Will Vietnam Democratise?

Posted by Zuzana Opletalova under Features on 12 June 2001

We bring you a special interview with Doan Viet Hoat (DVH), a Vietnamese based in the US, who is part of a group fighting for democracy in his home country. Find out what its like and whether you can draw any parallels for Singapore.

May 1, 2001

(Interview done by Zuzana Opletalova from Prague, Czech Republic, May 1, 2001).

Q: Authoritative government and economy with aspects of free market, it is a brief description of the present situation in Vietnam. Is this strange situation only temporary period of development in the country? Or can the system, under certain circumstances, become a long-term stage? DVH: The communist leaders have continuously stated that Vietnam is under a transitional period in its process toward socialism (i.e. communism). So for them, the present system is only a temporary period of development. I also think that the present "strange" system in Vietnam (and China, too) is temporary, but in another meaning. First, theoretically, there exists no such system (authoritative government and free market economy) in the communist ideology. Second, will the communist leadership be able to control the development of Vietnam and direct it toward communist socialism as they plan? Free market economy has its own rules and impacts on society in general, and on the political system, in particular (just like Marx himself affirmed). The communist leaders also realize this and try to slow down the process free market economy and, at the same time, try to control and redirect it toward some sort of "socialist" market system (in their own language: "market economy with the socialist direction"), which has never existed in reality in any country so far. I think in the long run, genuine free market system will win and, along with it, will emerge a civil, free society and a democratic political system. How long does it take for this system to take shape depends on how fast will develop in Vietnam the free market economy, with its IT New Economy, an irresistible global force. I believe, in the perspectives of globalization, its does not take too long.

Q: As you said in the discussion held during the One World festival 2001, your opinion is that the Western countries should intervene in human rights issue in Vietnam, but also should deal with Vietnam at the same time.
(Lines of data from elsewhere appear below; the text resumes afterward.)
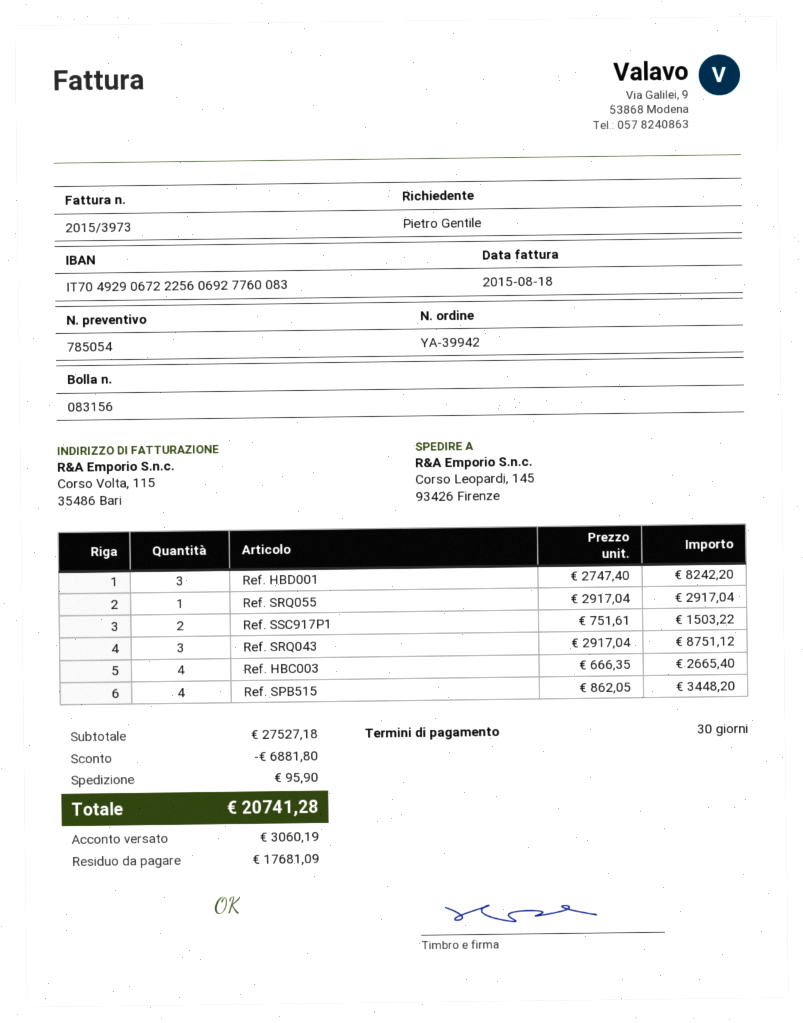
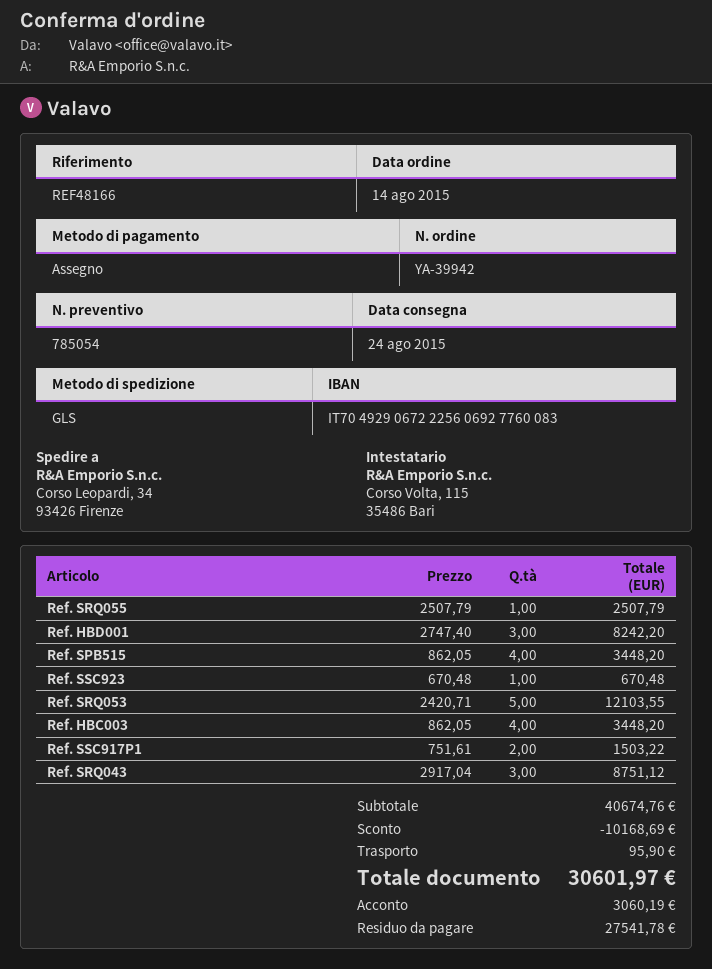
ship to: Corso Leopardi, 145, 93426 Firenze -> Corso Leopardi, 34, 93426 Firenze
Ref. SRQ055: 1 x 2917.04 = 2917.04 -> 1 x 2507.79 = 2507.79
Ref. HBC003: 4 x 666.35 = 2665.40 -> 4 x 862.05 = 3448.20
Ref. SSC923: none -> 1 x 670.48 = 670.48
Ref. SRQ053: none -> 5 x 2420.71 = 12103.55
subtotal: 27527.18 -> 40674.76
discount: 6881.80 -> 10168.69
total: 20741.28 -> 30601.97
balance: 17681.09 -> 27541.78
But which tools, when not economic, should the foreign countries use? DVH: I call this a dualistic engagement policy. On the one hand, Western countries should support the development of a free market economic system which implies supporting the private sector, and consequently, empowers the people economically. On the other hand, they should continuously pressure for the improvements of basic human rights and civil rights to create favorable environment and conditions for the development of the free market system itself, and of a civil society. Free market economic development and human rights improvement go hand in hand. Without freedom of expression, free press, and free flow of information, "evils" of development like graft, corruption, lack of transparency, can hardly be dealt with effectively. Without free flow of information, free competition, a must factor of free market economy, can hardly exist. Free market economy, in this context, can be defined as "an economy for the people and by the people" (the people here are customers).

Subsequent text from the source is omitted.